図15Aに示す中子30Bは2ポット仕様となっており、
図15Bに示す中子30Cは8ポット仕様となっている。また、
図15Cに示す中子30Dは5ポット仕様となっている。
図15A〜15Cにおいて、
図3に示した中子30と共通の部位については同じ符号を付している。また、
図15A〜15Cに示すバリエーション以外の中子を適用してもよいのは勿論である。また、上記実施形態において、直交する第1の直線溝と第2の直線溝の組み合わせとして、第1梁部34および第2梁部35(被嵌合部35a)を例に挙げて説明したが、第1梁部34および第2梁部35(被嵌合部35a)が直交する形態としてT字形(トの字形)に直交していてもよい。つまり、位置決め用溝は、少なくとも第1の直線溝と第2の直線溝とを含んでいればよく、これら以外の溝を付加して位置決め用溝を形成してもよい。従って、位置決め用溝は、十字形状、T字形状等の他、H形状、井形状等を有していてもよい。但し、位置決め用溝は、これらの例示以外の形状を有していてもよい。以上述べた実施形態は、発明の要旨を逸脱しない範囲において種々の変更を加えることができる。また、上述の実施形態及び変形例は、可能な限りこれらを組み合わせて実施することができる。なお、本実施形態に係る鋳造装置によって製造する製品は、アルミ、アルミ合金以外にチタンや
マグネシウム等を用いて製造してもよく、種々の材料を用いることができる。
【0068】
<実施例>
実施形態1に係るキャリパ用鋳型の金型を用いて、ひけ巣の発生状況の確認試験を行った。
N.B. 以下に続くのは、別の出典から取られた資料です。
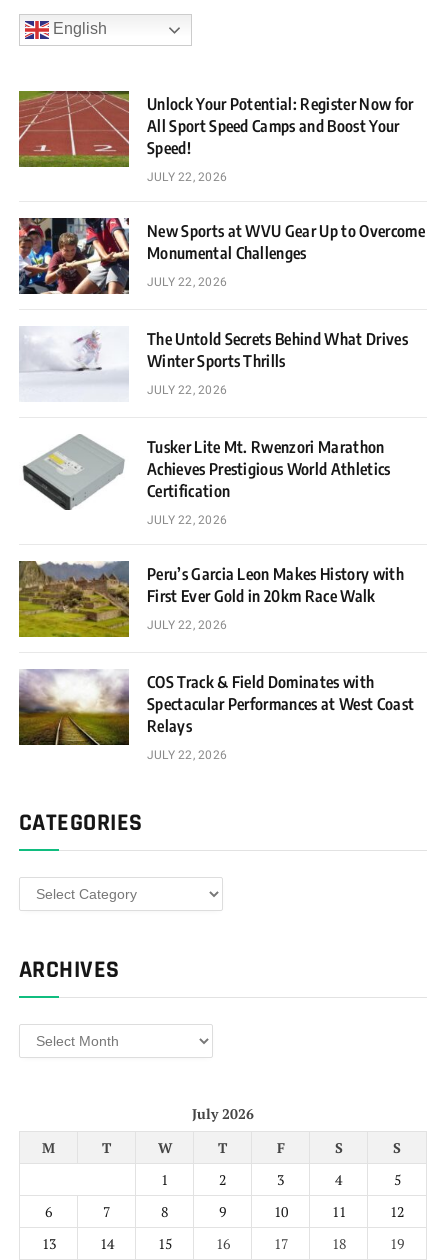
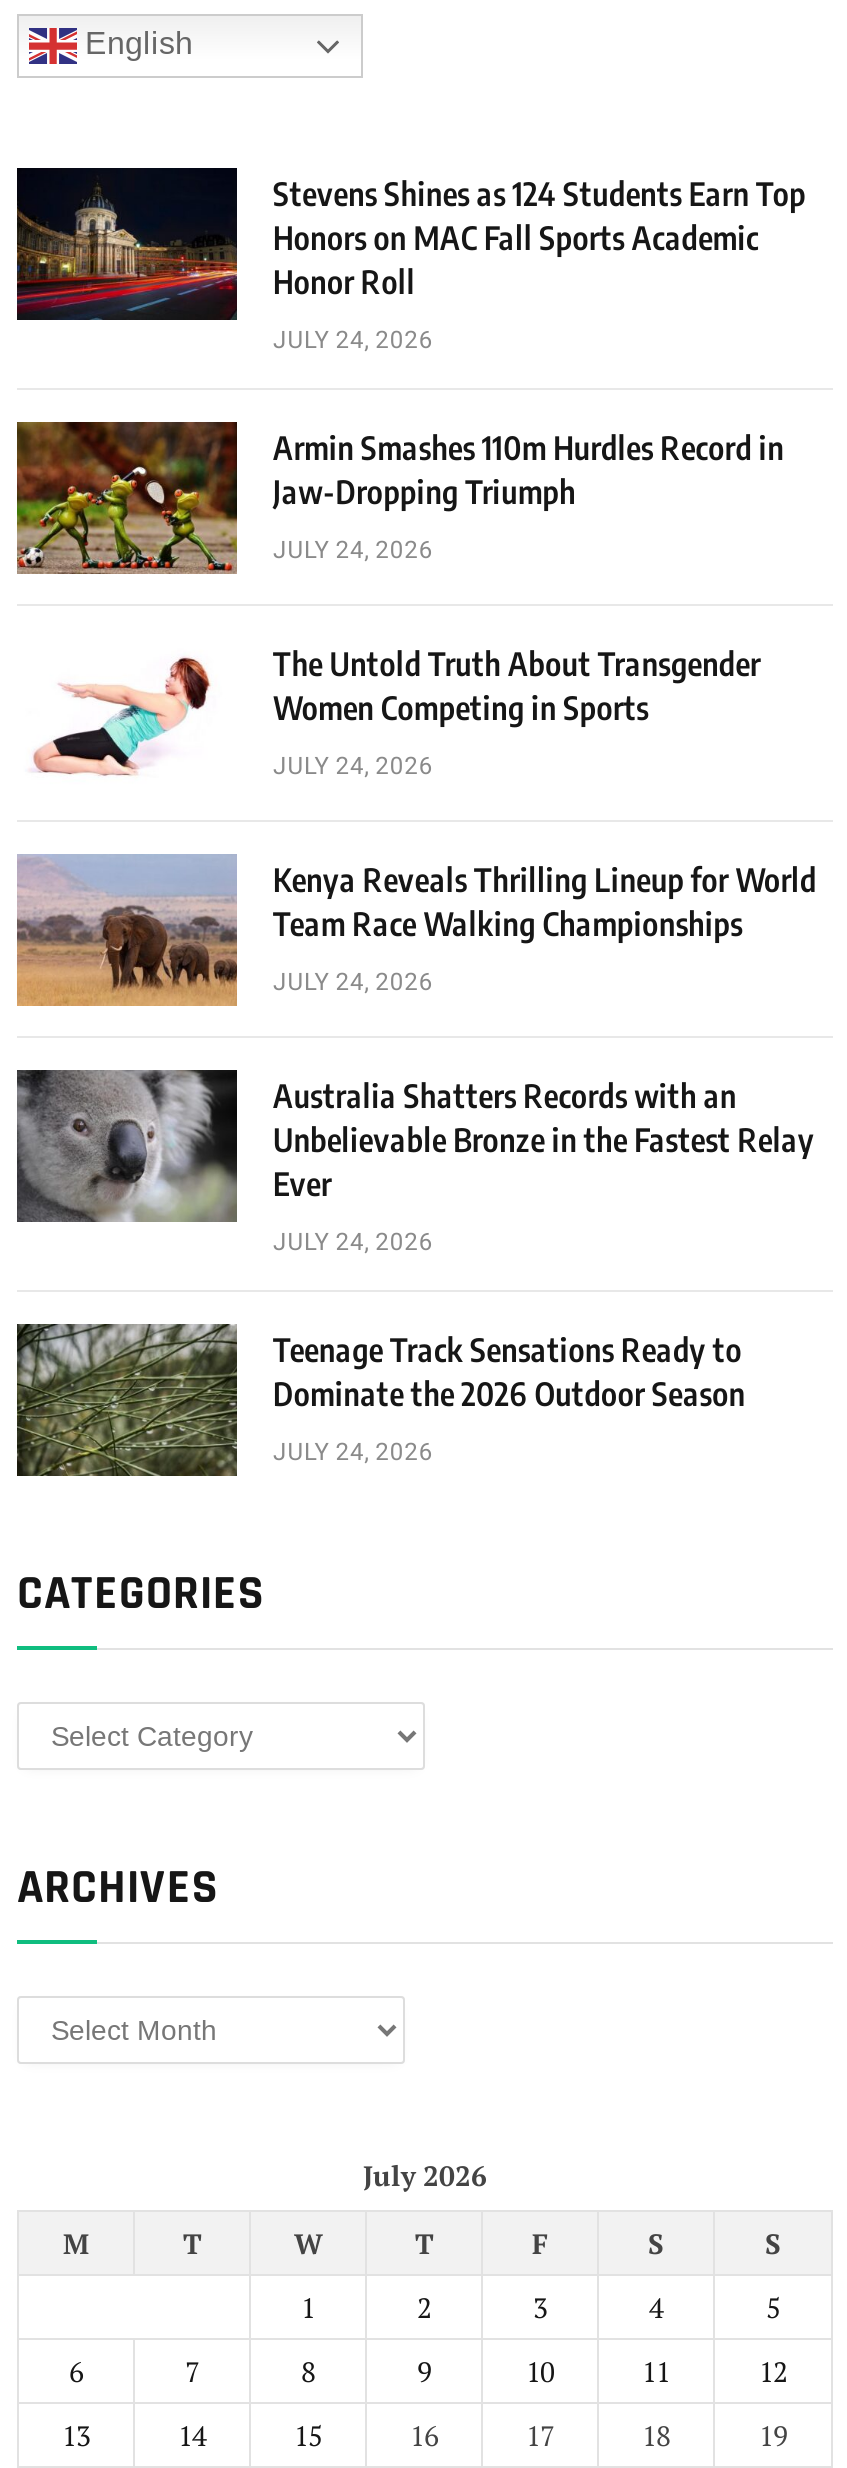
- [image]
- Unlock Your Potential: Register Now for
- All Sport Speed Camps and Boost Your
- Speed!
+ [image]
+ Stevens Shines as 124 Students Earn Top
+ Honors on MAC Fall Sports Academic
+ Honor Roll

- JULY 22, 2026
+ JULY 24, 2026

- [image]
- New Sports at WVU Gear Up to Overcome
- Monumental Challenges
+ [image]
+ Armin Smashes 110m Hurdles Record in
+ Jaw-Dropping Triumph

- JULY 22, 2026
+ JULY 24, 2026

- [image]
- The Untold Secrets Behind What Drives
- Winter Sports Thrills
+ [image]
+ The Untold Truth About Transgender
+ Women Competing in Sports

- JULY 22, 2026
+ JULY 24, 2026

- [image]
- Tusker Lite Mt. Rwenzori Marathon
- Achieves Prestigious World Athletics
- Certification
+ [image]
+ Kenya Reveals Thrilling Lineup for World
+ Team Race Walking Championships

- JULY 22, 2026
+ JULY 24, 2026

- [image]
- Peru’s Garcia Leon Makes History with
- First Ever Gold in 20km Race Walk
+ [image]
+ Australia Shatters Records with an
+ Unbelievable Bronze in the Fastest Relay
+ Ever

- JULY 22, 2026
+ JULY 24, 2026

- [image]
- COS Track & Field Dominates with
- Spectacular Performances at West Coast
- Relays
+ [image]
+ Teenage Track Sensations Ready to
+ Dominate the 2026 Outdoor Season

- JULY 22, 2026
+ JULY 24, 2026
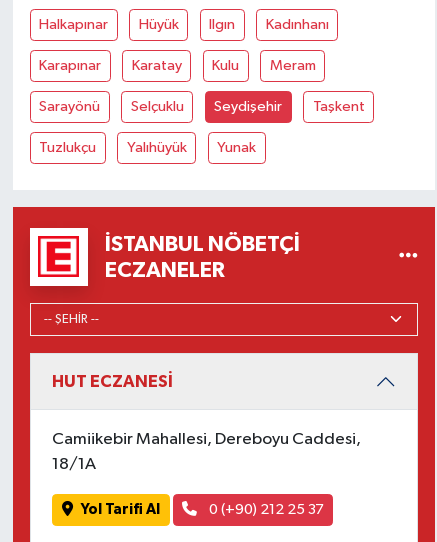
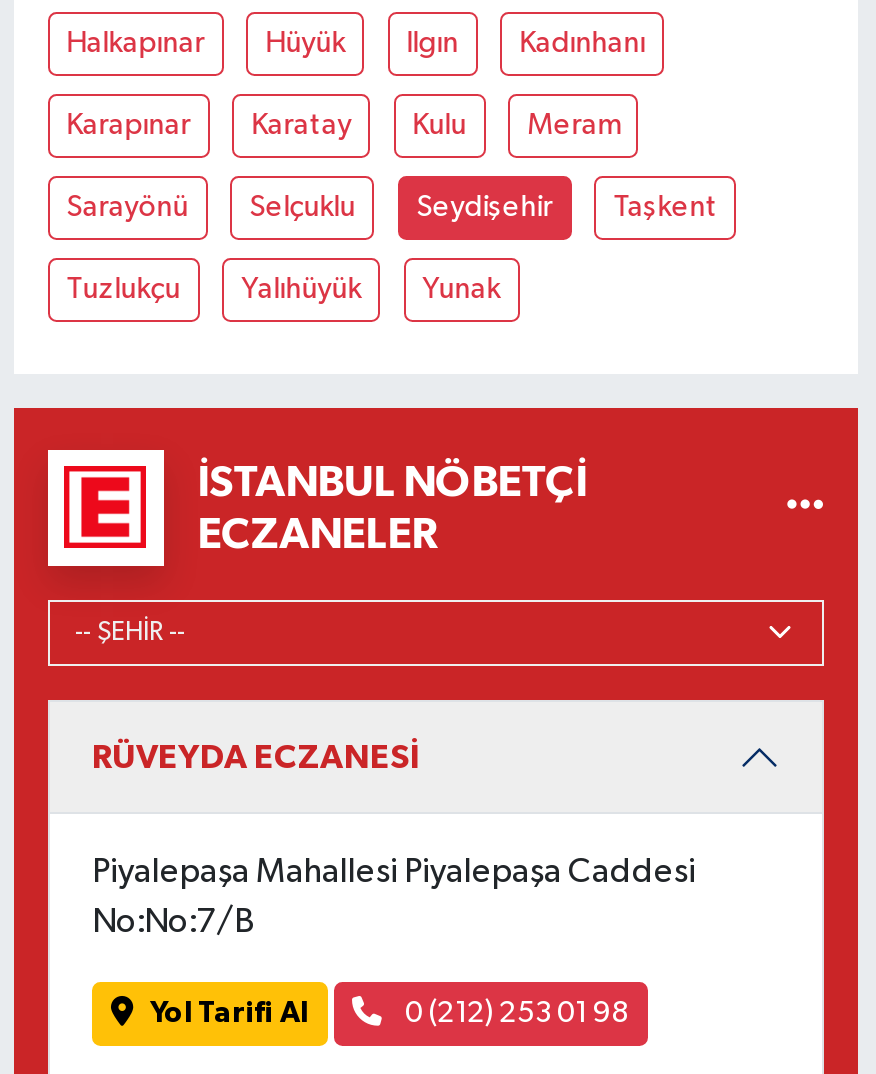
- HUT ECZANESİ
+ RÜVEYDA ECZANESİ

- Camiikebir Mahallesi, Dereboyu Caddesi,
+ Piyalepaşa Mahallesi Piyalepaşa Caddesi

- 18/1A
+ No:No:7/B

- 0 (+90) 212 25 37
+ 0 (212) 253 01 98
本試験では、湯口21に金型と同じS50Cを用いた場合、金型の熱伝導率の約1/3倍のSUSを用いた場合、金型の熱伝導率の約1/200倍のセラミックスを用いた場合のひけ巣の発生状況を確認した。ひけ巣が発生しているかどうかの確認位置は、
図16Aに示すように、シリンダ形成部220の付近の符号A1の領域と、基部210の両側、かつ、湯口21が食い込む付近の符号A2の領域とした。ここで、
図16Aは、ひけ巣の発生状況の確認位置を示し、
図16Bは、試験結果を示す。
図16Bにおいて、「×」はひけ巣が確認されたこと(ひけ巣の発生あり)を示し、「○」はひけ巣が確認されなかったこと(ひけ巣の発生なし)を示す。
【0069】
図16Bに示すように、湯口21に金型と同じS50Cを用いた場合、符号A1の領域では、2mm以上の内径を有するひけ巣が確認され、符号A2の領域では、1mm程度の内径を有するひけ巣が確認された。これに対し、湯口21に金型の熱伝導率の約1/3倍のSUSを用いた場合、符号A1の領域では、0.5から1mmの内径を有するひけ巣がわずかに確認され、符号A2の領域では、ひけ巣は確認されなかった。また、湯口21に金型の熱伝導率の約1/200倍のセラミックスを用いた場合、符号A1の領域、符号A2の領域の何れにおいても、ひけ巣は確認されなかった。以上より、実施形態1に係るキャリパ用鋳型の金型では、溶湯を流し込む湯口21に、金型よりも熱伝導率が小さい材質を用いることで、溶湯の凝固過程で生じやすい、収縮によるひけ巣の発生を抑制することができることが確認された。